* _Code change snippets_:
:::::

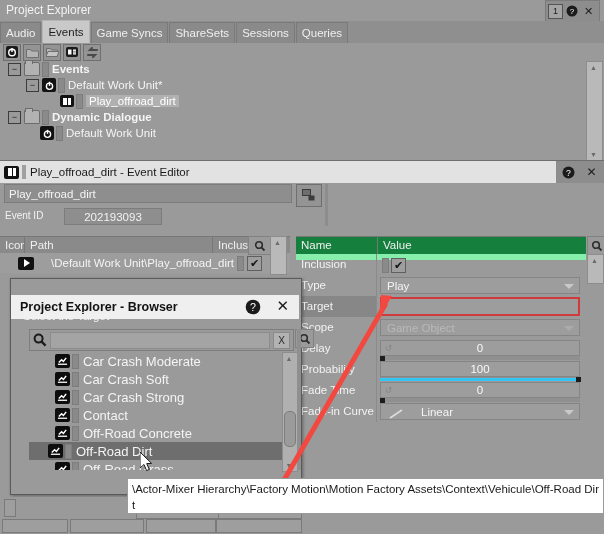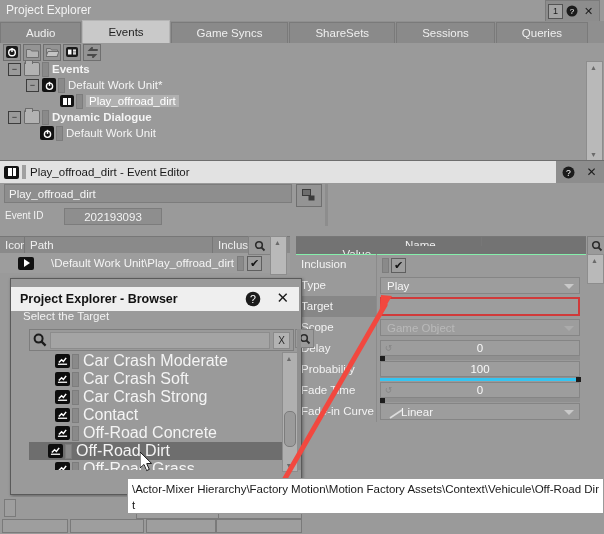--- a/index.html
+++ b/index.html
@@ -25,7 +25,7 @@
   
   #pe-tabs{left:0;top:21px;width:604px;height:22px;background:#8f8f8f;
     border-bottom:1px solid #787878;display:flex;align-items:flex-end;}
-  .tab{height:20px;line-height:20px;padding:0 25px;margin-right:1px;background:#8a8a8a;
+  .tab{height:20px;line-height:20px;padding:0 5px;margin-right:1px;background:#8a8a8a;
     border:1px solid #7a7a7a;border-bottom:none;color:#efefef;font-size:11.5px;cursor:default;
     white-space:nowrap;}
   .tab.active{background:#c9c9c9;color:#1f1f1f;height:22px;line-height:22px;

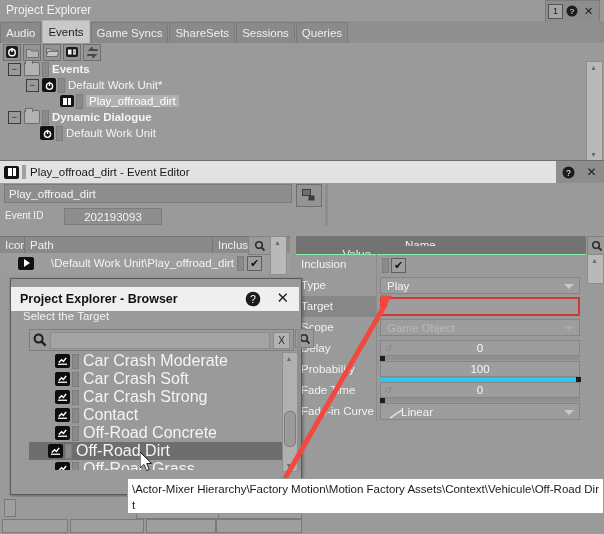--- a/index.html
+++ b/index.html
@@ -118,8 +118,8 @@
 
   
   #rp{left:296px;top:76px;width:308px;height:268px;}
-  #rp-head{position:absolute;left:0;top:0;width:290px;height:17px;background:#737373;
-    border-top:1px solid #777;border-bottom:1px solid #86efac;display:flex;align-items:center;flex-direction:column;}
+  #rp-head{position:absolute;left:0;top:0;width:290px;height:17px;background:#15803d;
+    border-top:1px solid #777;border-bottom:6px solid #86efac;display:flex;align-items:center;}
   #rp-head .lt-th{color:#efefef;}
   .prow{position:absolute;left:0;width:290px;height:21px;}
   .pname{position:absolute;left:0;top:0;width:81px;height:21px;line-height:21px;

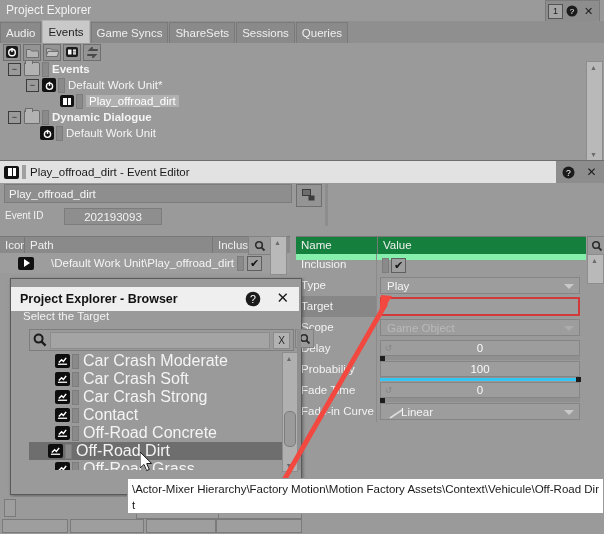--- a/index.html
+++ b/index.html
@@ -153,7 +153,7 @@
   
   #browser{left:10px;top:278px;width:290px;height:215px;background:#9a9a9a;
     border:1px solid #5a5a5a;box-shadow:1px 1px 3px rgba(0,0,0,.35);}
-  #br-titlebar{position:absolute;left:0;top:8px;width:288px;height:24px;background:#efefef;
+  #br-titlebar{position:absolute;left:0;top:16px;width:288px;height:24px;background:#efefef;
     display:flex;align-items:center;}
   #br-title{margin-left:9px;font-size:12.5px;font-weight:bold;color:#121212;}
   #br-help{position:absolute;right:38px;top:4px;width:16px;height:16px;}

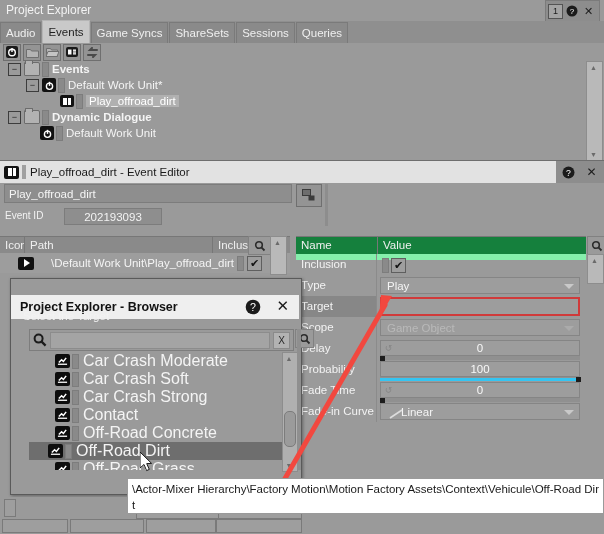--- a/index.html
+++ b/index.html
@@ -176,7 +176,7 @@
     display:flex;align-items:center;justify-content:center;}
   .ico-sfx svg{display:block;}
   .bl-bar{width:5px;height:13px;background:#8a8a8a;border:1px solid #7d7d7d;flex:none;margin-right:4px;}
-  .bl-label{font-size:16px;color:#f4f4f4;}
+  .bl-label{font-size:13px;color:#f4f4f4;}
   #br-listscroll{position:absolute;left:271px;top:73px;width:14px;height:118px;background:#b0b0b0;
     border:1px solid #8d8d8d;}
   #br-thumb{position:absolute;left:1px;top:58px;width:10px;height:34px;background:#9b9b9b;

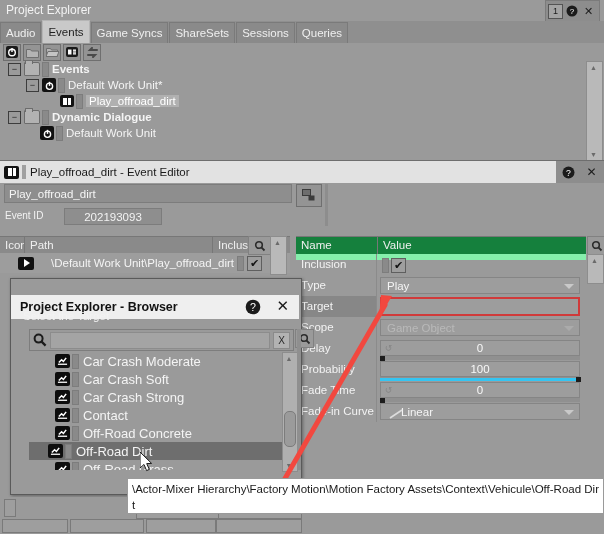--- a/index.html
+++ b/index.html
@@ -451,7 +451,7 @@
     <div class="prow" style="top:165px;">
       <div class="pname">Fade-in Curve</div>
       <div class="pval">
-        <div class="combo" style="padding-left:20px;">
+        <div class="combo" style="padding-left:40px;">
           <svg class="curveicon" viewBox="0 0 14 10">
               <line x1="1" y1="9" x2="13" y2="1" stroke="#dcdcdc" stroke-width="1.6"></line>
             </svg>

:::::

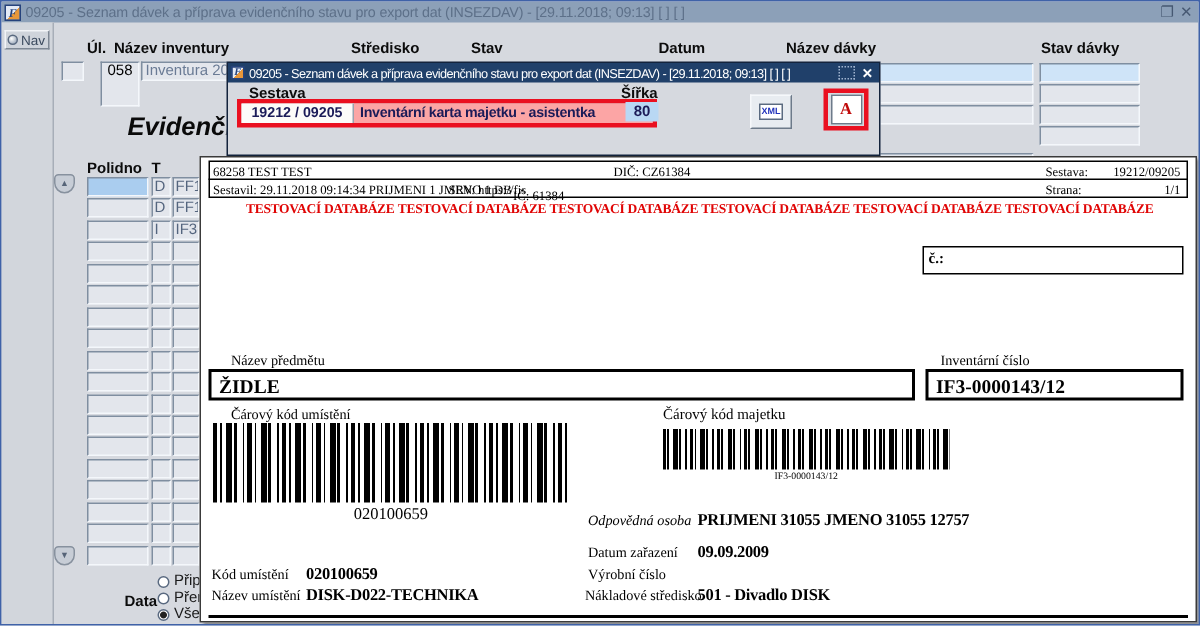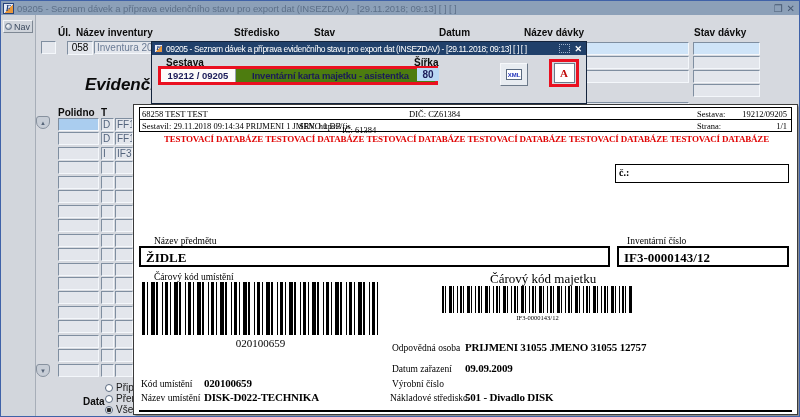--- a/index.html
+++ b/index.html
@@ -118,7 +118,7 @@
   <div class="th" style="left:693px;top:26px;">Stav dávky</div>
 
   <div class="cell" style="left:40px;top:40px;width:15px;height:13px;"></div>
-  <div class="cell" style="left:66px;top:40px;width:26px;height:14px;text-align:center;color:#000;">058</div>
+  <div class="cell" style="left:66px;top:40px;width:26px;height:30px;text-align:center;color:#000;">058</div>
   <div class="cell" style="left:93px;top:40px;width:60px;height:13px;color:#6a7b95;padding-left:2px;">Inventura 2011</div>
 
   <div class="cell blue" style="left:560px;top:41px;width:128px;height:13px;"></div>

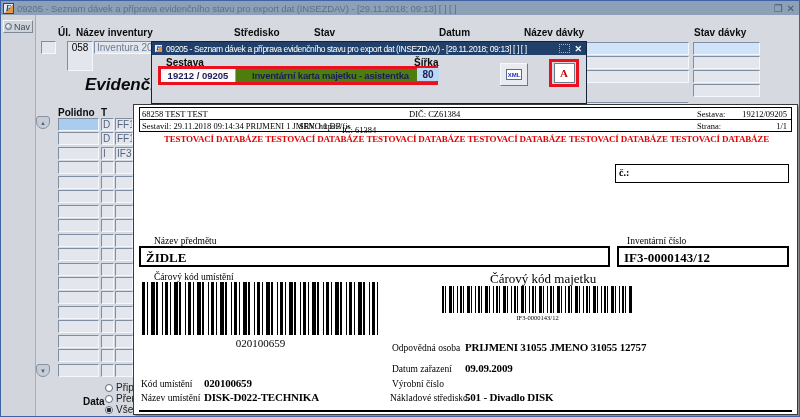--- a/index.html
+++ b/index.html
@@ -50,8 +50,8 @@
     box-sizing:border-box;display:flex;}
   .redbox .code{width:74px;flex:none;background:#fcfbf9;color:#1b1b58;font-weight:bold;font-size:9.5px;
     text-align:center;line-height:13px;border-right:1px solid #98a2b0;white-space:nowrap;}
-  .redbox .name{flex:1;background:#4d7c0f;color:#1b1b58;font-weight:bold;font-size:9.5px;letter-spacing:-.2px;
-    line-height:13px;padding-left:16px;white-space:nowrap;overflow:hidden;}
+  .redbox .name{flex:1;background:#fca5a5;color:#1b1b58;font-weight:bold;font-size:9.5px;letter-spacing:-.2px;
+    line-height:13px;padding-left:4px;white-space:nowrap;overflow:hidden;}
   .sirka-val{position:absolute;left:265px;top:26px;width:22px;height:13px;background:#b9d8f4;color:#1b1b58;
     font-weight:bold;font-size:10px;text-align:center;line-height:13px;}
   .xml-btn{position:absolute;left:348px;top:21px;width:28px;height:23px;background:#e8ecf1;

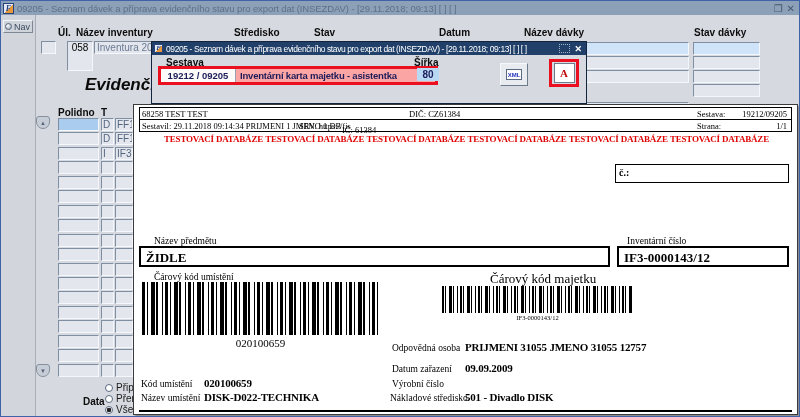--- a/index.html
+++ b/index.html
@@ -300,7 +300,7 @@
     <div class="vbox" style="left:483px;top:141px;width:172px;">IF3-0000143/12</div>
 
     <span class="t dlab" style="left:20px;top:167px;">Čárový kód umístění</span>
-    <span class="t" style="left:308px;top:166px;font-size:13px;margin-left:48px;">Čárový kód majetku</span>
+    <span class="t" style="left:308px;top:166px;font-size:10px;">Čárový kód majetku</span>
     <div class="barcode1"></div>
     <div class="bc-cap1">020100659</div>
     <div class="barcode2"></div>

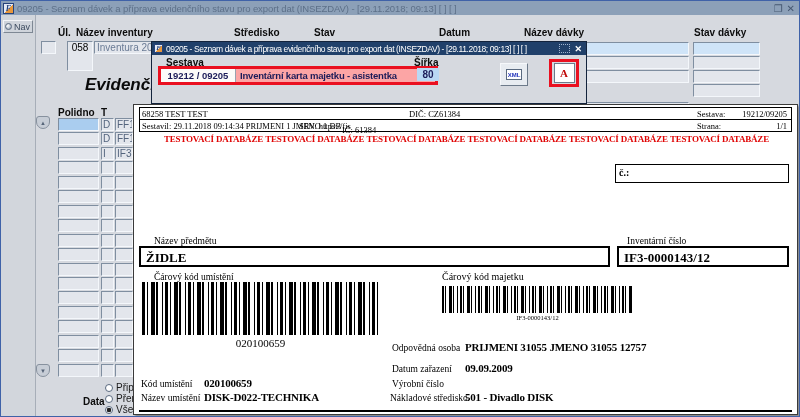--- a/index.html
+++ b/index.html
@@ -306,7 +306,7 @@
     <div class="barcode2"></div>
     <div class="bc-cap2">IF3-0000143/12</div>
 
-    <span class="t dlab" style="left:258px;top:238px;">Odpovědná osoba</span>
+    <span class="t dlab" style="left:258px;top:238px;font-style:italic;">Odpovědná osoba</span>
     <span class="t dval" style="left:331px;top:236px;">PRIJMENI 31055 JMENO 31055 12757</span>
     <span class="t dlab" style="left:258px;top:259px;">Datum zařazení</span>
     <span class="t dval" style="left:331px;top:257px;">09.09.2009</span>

:::::

* _What the task asks_: Your task is to copy every line in the entries that holds the string "cell".

* _Output for this task_:
   <div class="cell" style="left:40px;top:40px;width:15px;height:13px;"></div>
-  <div class="cell" style="left:66px;top:40px;width:26px;height:14px;text-align:center;color:#000;">058</div>
+  <div class="cell" style="left:66px;top:40px;width:26px;height:30px;text-align:center;color:#000;">058</div>
   <div class="cell" style="left:93px;top:40px;width:60px;height:13px;color:#6a7b95;padding-left:2px;">Inventura 2011</div>
   <div class="cell blue" style="left:560px;top:41px;width:128px;height:13px;"></div>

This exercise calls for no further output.